Transcribe exactly the lines from the top of the records below through the line that holds "row ROB-08909: 1 | 2.95 -> none", both included, with no pictures.
------ Materials provided
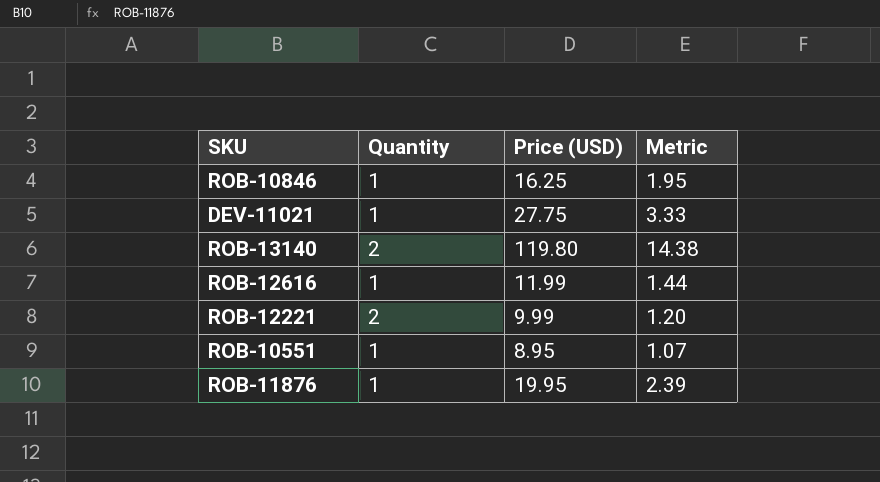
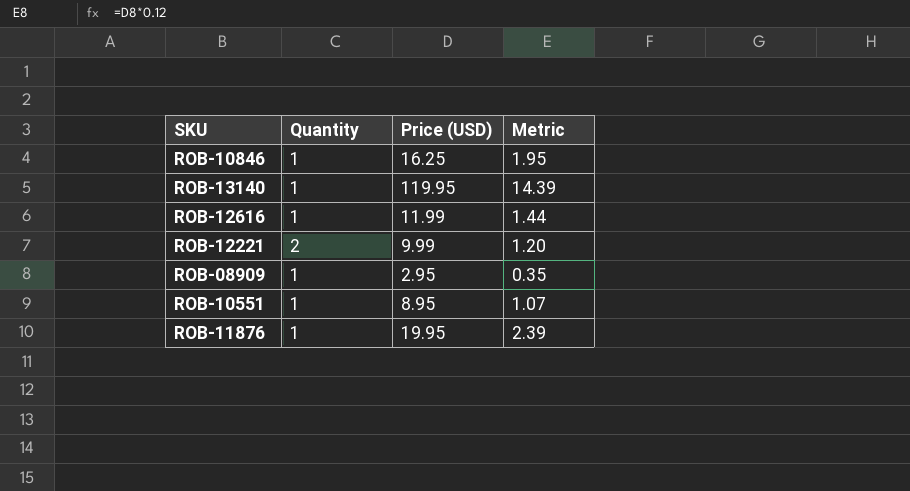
row DEV-11021: 1 | 27.75 | 3.33 -> none
ROB-13140 | Quantity: 2 -> 1
ROB-13140 | Price (USD): 119.80 -> 119.95
ROB-13140 | Metric: 14.38 -> 14.39
row ROB-08909: none -> 1 | 2.95 | 0.35

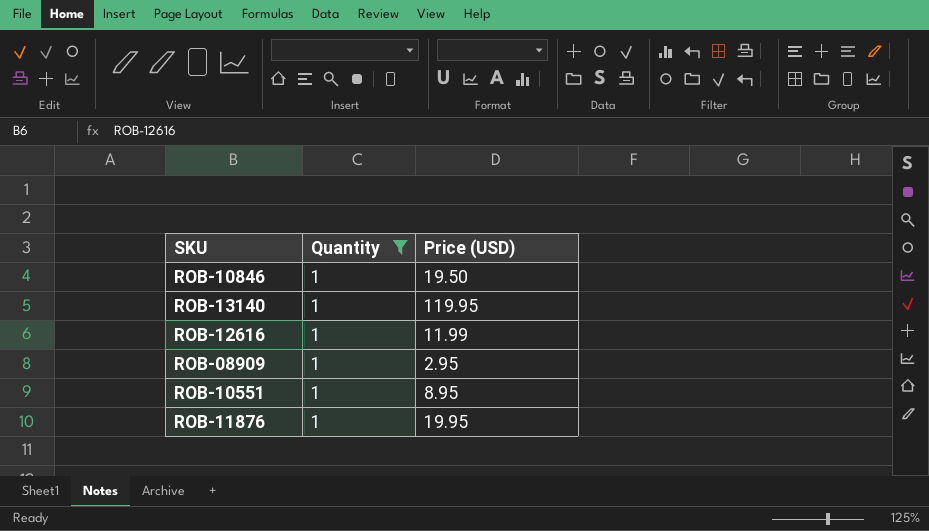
filter: none -> Quantity = 1
column Metric | formula: [Price (USD)] * 0.12 -> none
ROB-10846 | Price (USD): 16.25 -> 19.50

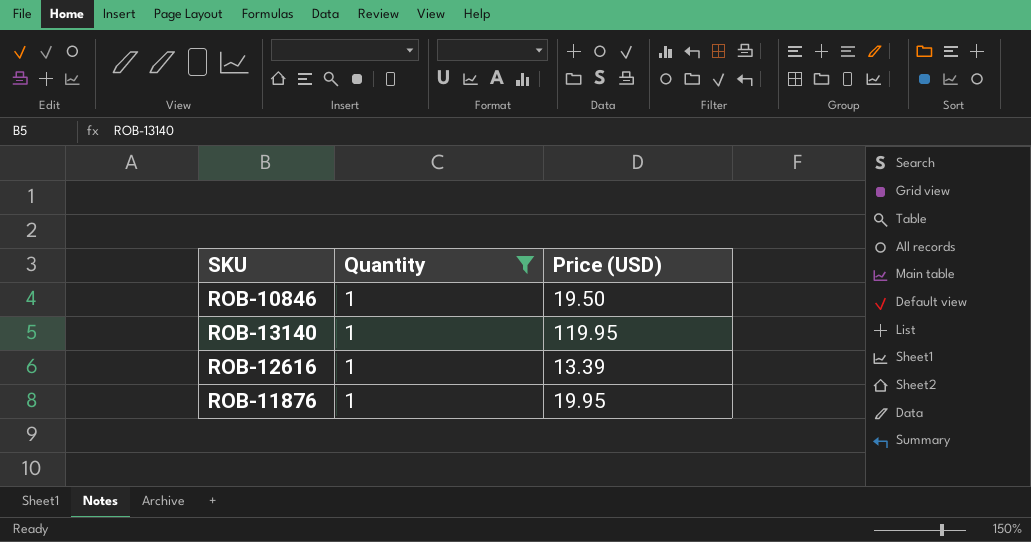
row ROB-08909: 1 | 2.95 -> none
row ROB-10551: 1 | 8.95 -> none
ROB-12616 | Price (USD): 11.99 -> 13.39

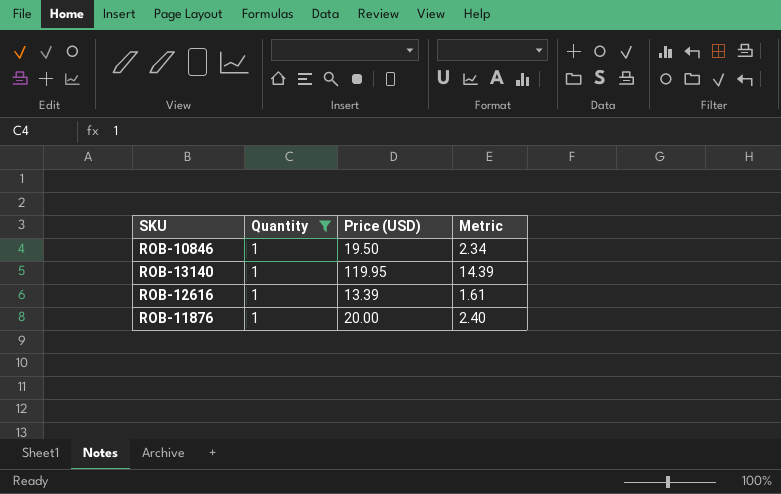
column Metric | formula: none -> [Price (USD)] * 0.12
ROB-11876 | Price (USD): 19.95 -> 20.00

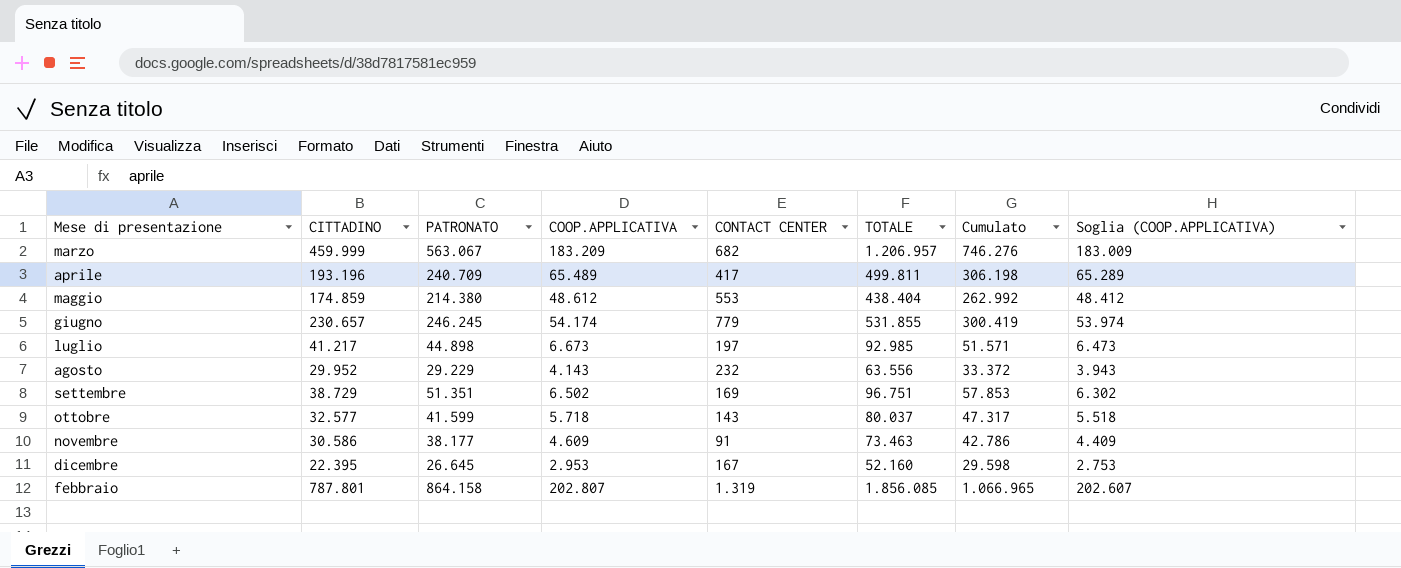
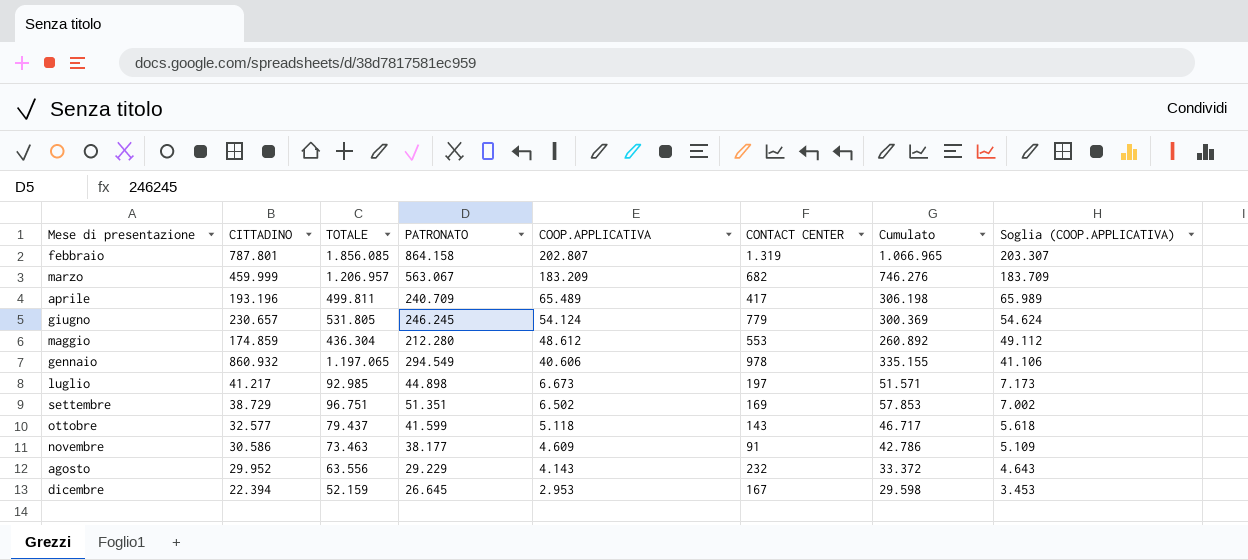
row order: none -> COOP.APPLICATIVA descending
column TOTALE | position: 6 -> 3
column Soglia (COOP.APPLICATIVA) | formula: [COOP.APPLICATIVA] - 200 -> [COOP.APPLICATIVA] + 500
giugno | TOTALE: 531.855 -> 531.805
giugno | COOP.APPLICATIVA: 54.174 -> 54.124
giugno | Cumulato: 300.419 -> 300.369
maggio | TOTALE: 438.404 -> 436.304
maggio | PATRONATO: 214.380 -> 212.280
maggio | Cumulato: 262.992 -> 260.892
row gennaio: none -> 860.932 | 1.197.065 | 294.549 | 40.606 | 978 | 335.155 | 41.106
ottobre | TOTALE: 80.037 -> 79.437
ottobre | COOP.APPLICATIVA: 5.718 -> 5.118
ottobre | Cumulato: 47.317 -> 46.717
dicembre | CITTADINO: 22.395 -> 22.394
dicembre | TOTALE: 52.160 -> 52.159

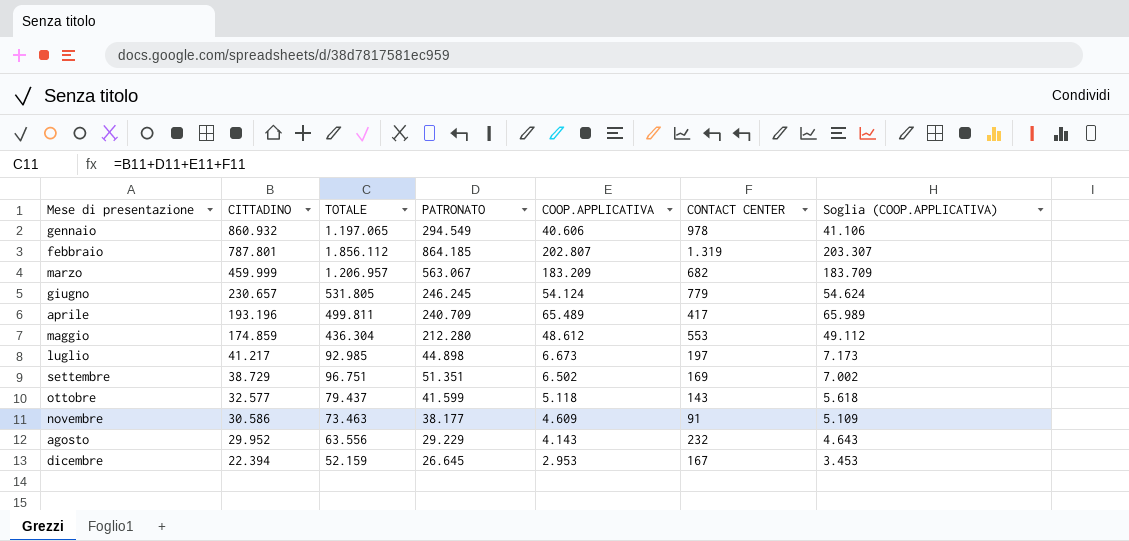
row order: COOP.APPLICATIVA descending -> CITTADINO descending
column Cumulato | formula: [PATRONATO] + [COOP.APPLICATIVA] -> none
febbraio | TOTALE: 1.856.085 -> 1.856.112
febbraio | PATRONATO: 864.158 -> 864.185

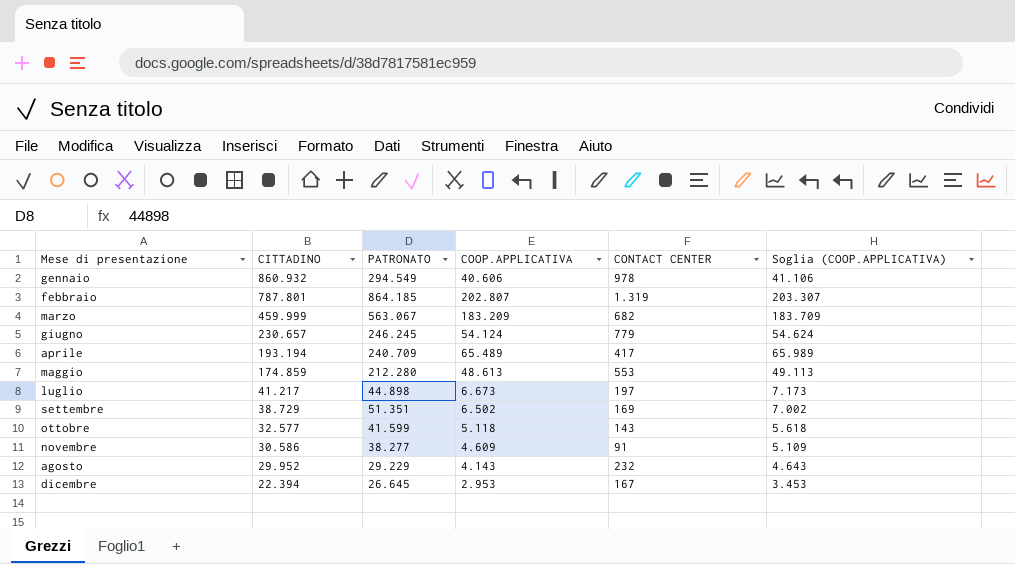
column TOTALE | formula: [CITTADINO] + [PATRONATO] + [COOP.APPLICATIVA] + [CONTACT CENTER] -> none
aprile | CITTADINO: 193.196 -> 193.194
maggio | COOP.APPLICATIVA: 48.612 -> 48.613
maggio | Soglia (COOP.APPLICATIVA): 49.112 -> 49.113
novembre | PATRONATO: 38.177 -> 38.277

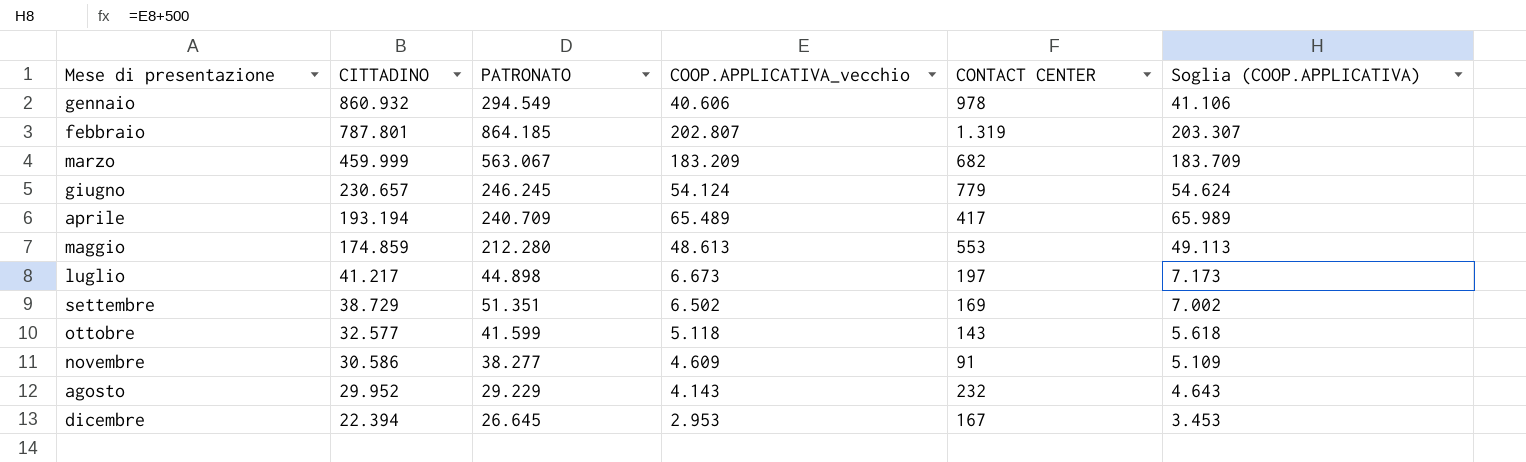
column name: COOP.APPLICATIVA -> COOP.APPLICATIVA_vecchio

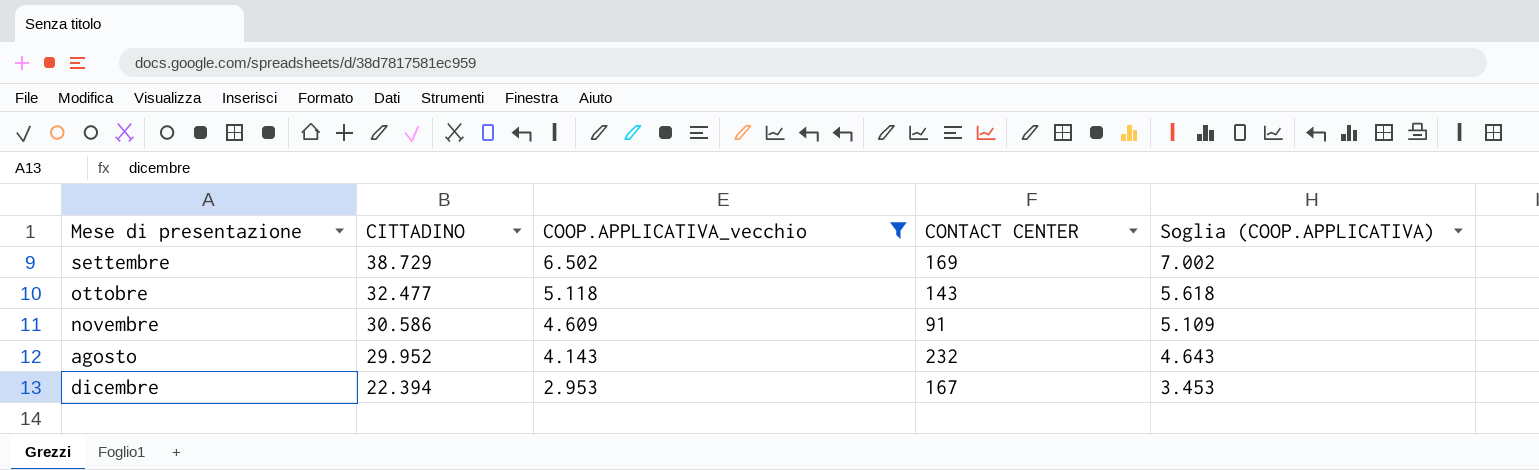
filter: none -> COOP.APPLICATIVA_vecchio <= 6.502
column PATRONATO | position: 3 -> none
ottobre | CITTADINO: 32.577 -> 32.477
------------
--- Exercise solution ---
row DEV-11021: 1 | 27.75 | 3.33 -> none
ROB-13140 | Quantity: 2 -> 1
ROB-13140 | Price (USD): 119.80 -> 119.95
ROB-13140 | Metric: 14.38 -> 14.39
row ROB-08909: none -> 1 | 2.95 | 0.35

filter: none -> Quantity = 1
column Metric | formula: [Price (USD)] * 0.12 -> none
ROB-10846 | Price (USD): 16.25 -> 19.50

row ROB-08909: 1 | 2.95 -> none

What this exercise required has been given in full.